- [Directions for this task]:
Using the records below, filter out every line that lacks "possible" and copy the rest.

↓↓↓

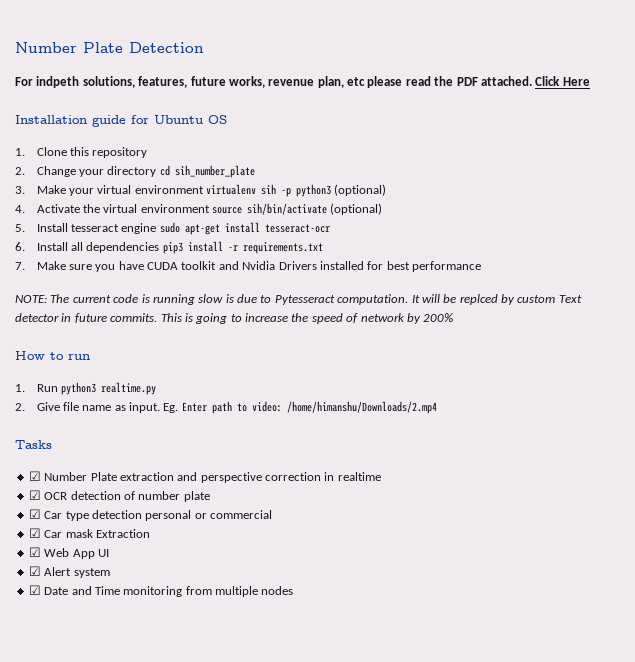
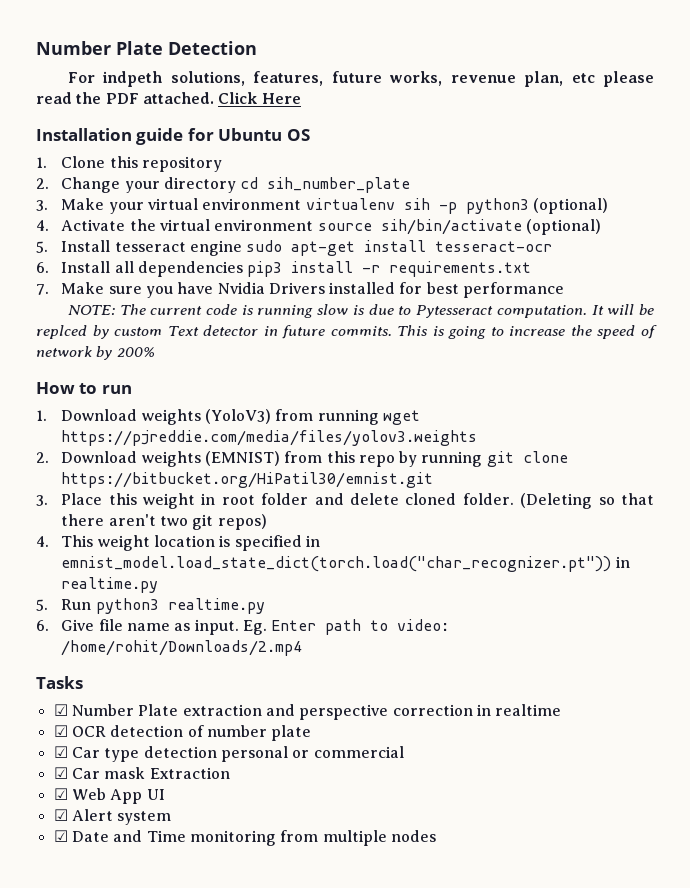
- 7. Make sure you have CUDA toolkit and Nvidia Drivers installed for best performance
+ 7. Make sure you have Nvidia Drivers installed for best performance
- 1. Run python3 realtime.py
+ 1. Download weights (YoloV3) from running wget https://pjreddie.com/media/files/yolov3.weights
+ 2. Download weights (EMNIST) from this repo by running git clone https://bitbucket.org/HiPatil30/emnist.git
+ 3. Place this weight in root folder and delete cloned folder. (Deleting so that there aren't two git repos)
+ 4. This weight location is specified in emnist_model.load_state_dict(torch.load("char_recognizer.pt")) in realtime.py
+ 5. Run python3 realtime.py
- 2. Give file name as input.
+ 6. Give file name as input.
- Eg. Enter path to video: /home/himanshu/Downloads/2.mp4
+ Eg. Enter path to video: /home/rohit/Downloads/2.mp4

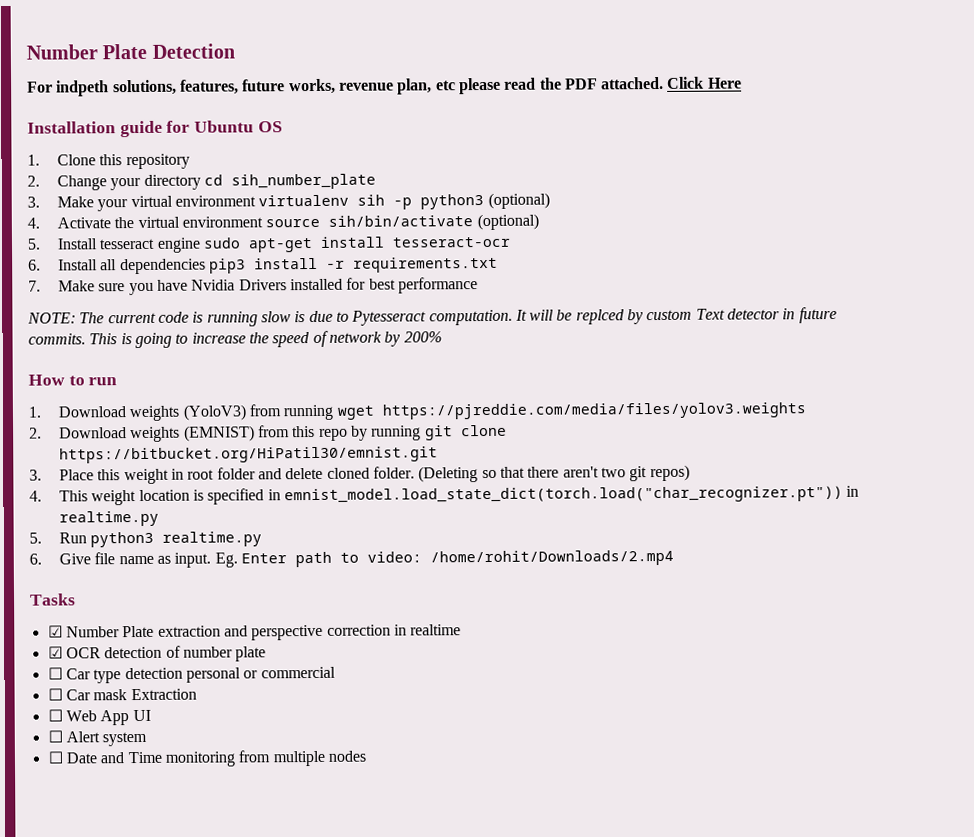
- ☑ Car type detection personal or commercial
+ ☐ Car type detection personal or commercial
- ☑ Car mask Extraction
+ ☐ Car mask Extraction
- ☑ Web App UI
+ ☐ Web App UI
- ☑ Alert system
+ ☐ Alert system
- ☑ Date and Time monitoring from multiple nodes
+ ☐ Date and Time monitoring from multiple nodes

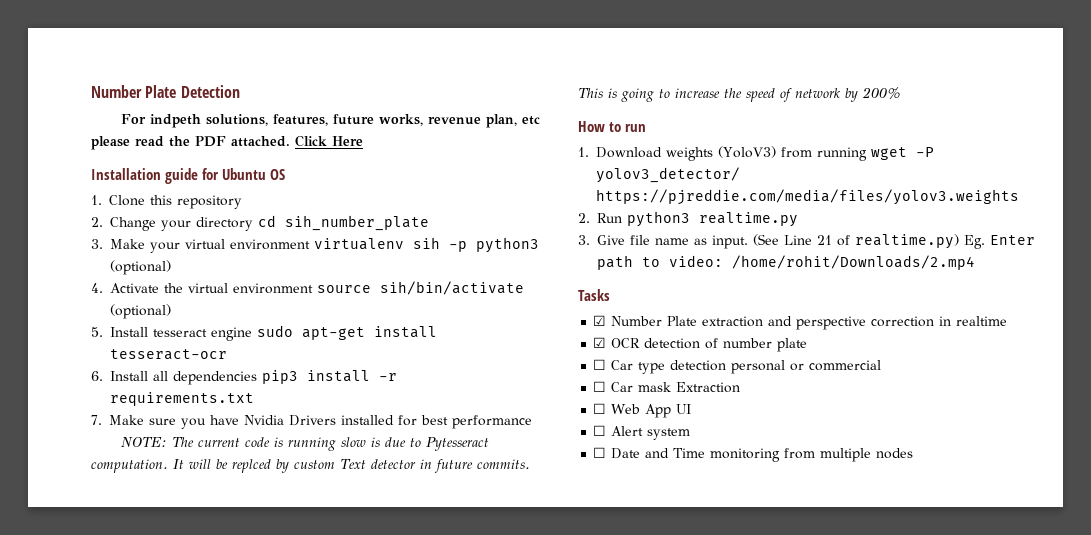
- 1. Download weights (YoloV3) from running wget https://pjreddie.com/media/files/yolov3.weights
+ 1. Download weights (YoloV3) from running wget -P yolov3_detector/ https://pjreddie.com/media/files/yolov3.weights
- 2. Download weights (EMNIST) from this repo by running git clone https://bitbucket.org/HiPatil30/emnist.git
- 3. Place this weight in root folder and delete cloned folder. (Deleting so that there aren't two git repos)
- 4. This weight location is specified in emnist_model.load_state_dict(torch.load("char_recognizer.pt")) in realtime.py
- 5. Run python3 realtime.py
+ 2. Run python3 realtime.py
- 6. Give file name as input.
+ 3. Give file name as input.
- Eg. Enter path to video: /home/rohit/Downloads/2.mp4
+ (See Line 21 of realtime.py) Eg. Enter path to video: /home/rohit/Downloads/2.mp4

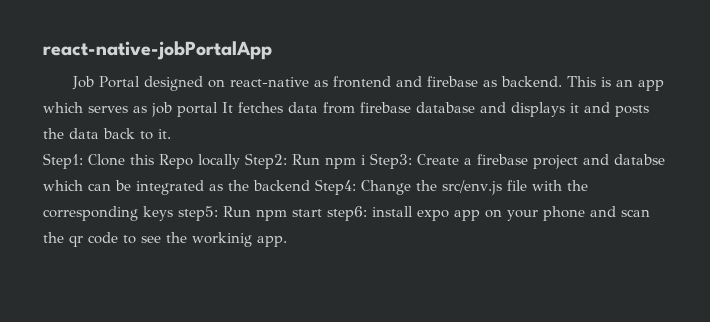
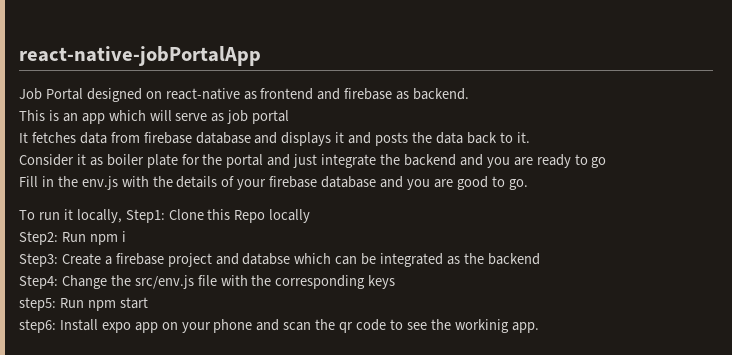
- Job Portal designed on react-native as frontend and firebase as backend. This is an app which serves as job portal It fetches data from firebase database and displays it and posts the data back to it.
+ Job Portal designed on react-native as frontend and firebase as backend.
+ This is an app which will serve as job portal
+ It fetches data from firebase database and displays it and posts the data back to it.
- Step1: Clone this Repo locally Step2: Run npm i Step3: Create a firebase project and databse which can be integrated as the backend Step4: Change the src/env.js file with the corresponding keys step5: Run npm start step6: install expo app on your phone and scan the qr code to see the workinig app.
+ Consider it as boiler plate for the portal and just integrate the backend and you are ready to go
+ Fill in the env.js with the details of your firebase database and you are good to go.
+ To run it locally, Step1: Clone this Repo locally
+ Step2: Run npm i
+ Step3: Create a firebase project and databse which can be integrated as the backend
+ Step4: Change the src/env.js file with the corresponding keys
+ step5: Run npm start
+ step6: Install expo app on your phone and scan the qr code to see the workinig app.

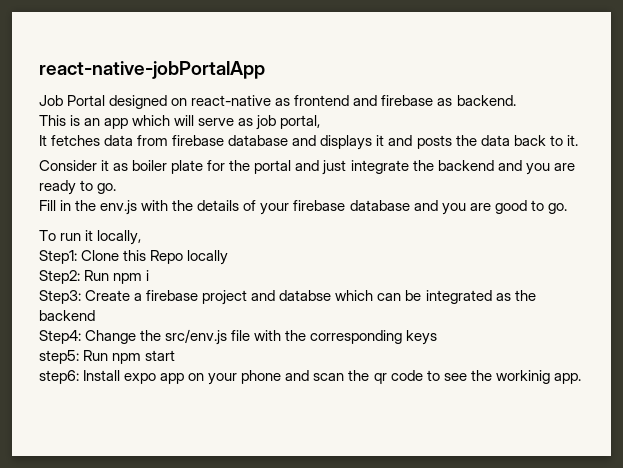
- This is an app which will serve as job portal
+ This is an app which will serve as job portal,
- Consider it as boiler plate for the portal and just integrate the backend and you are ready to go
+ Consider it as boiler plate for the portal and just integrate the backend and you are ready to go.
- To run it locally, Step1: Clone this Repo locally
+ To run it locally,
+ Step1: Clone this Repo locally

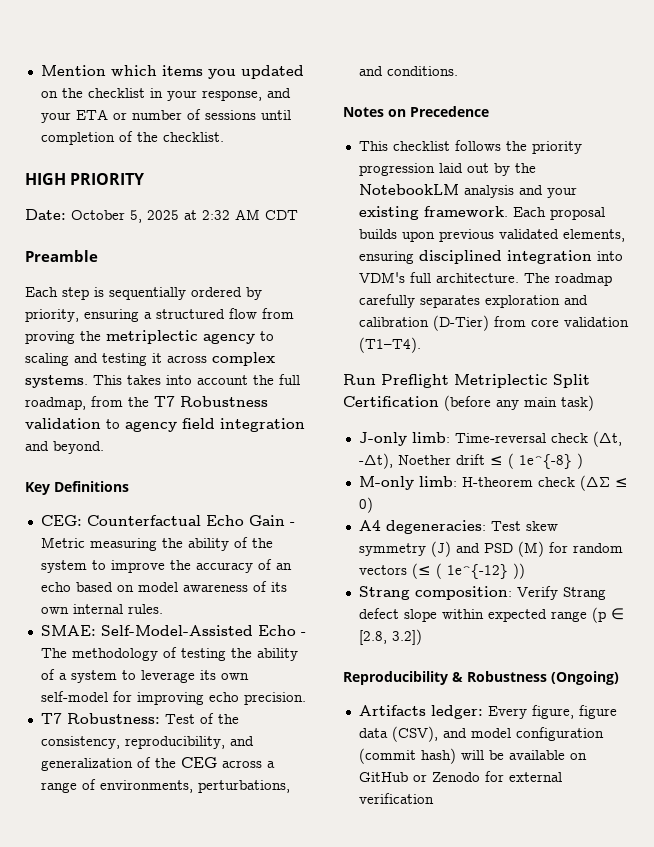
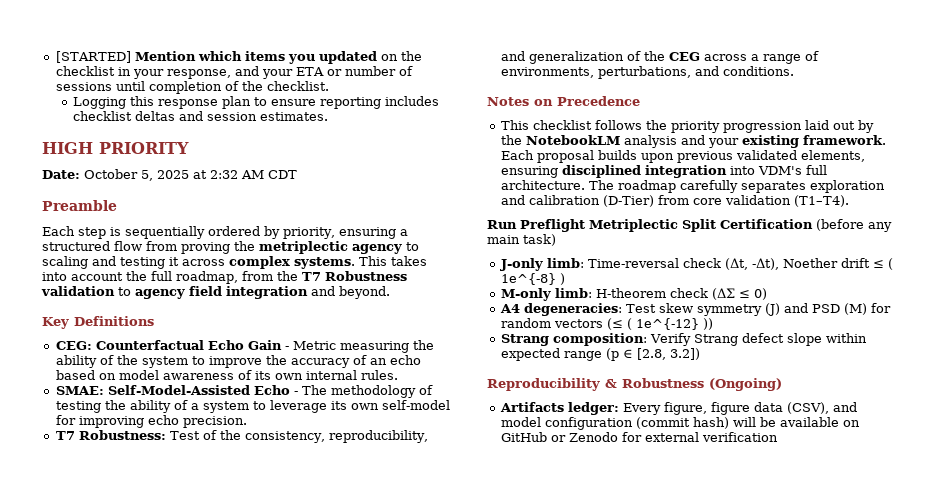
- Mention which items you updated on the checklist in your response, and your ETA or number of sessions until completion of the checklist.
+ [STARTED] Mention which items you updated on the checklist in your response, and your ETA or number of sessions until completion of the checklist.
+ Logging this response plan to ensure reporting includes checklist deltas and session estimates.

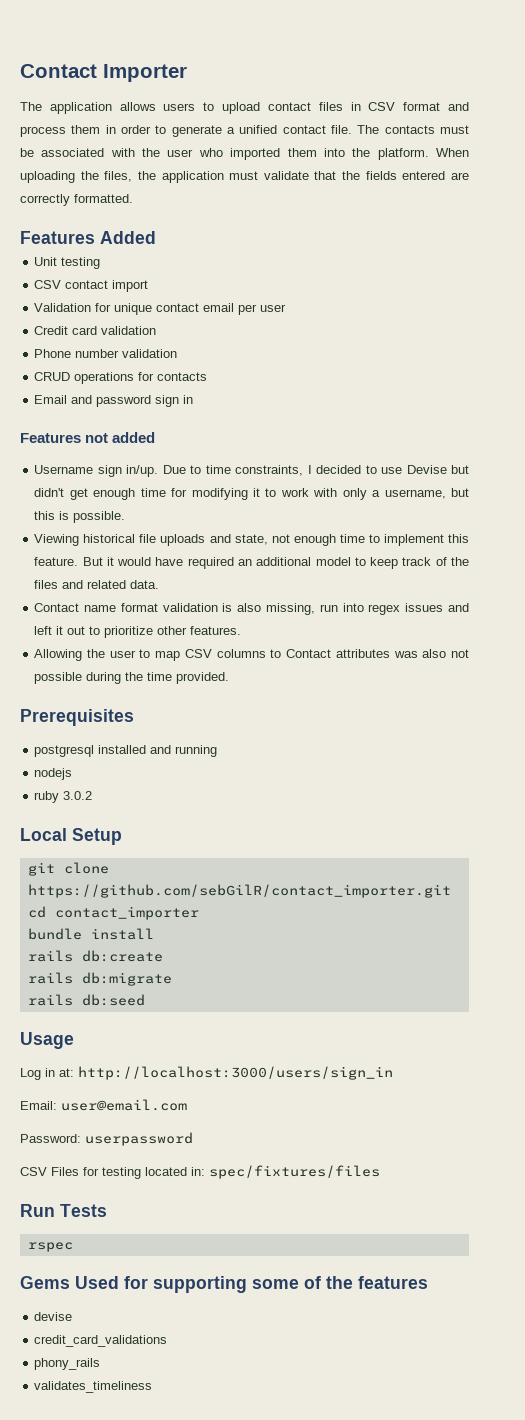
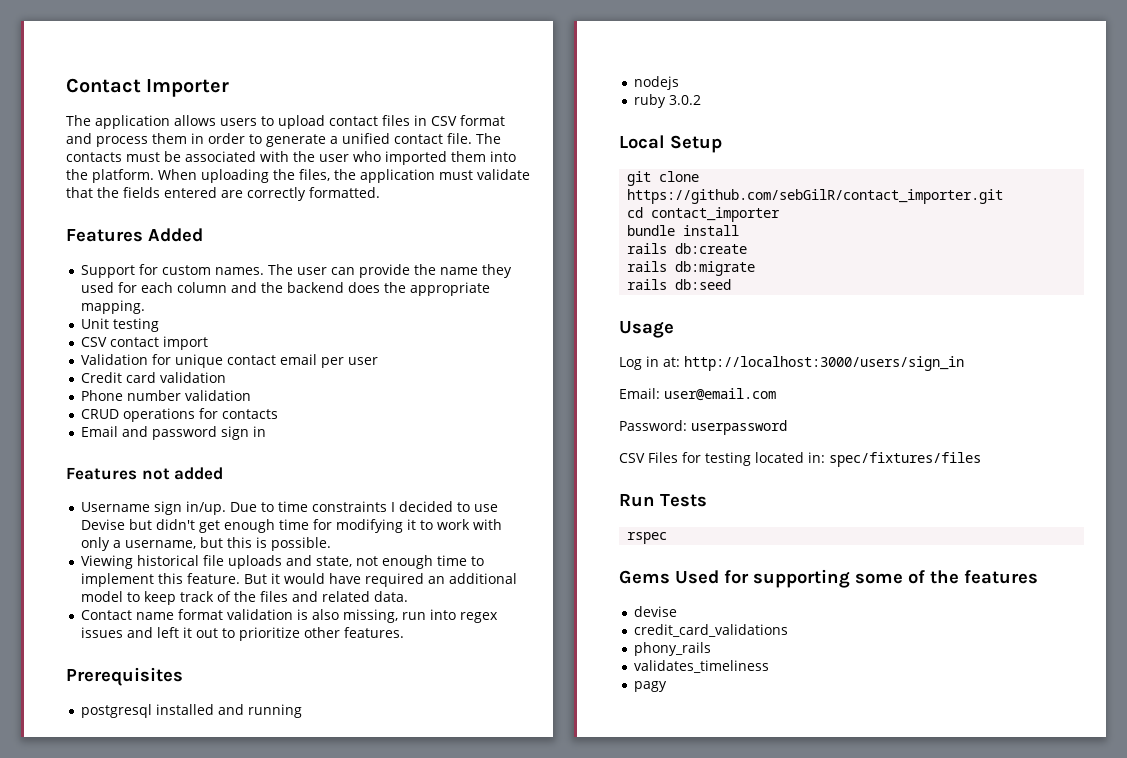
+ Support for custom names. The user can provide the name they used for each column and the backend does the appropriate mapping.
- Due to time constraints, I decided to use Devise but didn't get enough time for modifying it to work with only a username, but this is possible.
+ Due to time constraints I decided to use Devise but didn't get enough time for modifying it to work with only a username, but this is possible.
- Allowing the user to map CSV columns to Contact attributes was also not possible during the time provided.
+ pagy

↑↑↑

- [Solution to this task]:
- Due to time constraints, I decided to use Devise but didn't get enough time for modifying it to work with only a username, but this is possible.
+ Due to time constraints I decided to use Devise but didn't get enough time for modifying it to work with only a username, but this is possible.
- Allowing the user to map CSV columns to Contact attributes was also not possible during the time provided.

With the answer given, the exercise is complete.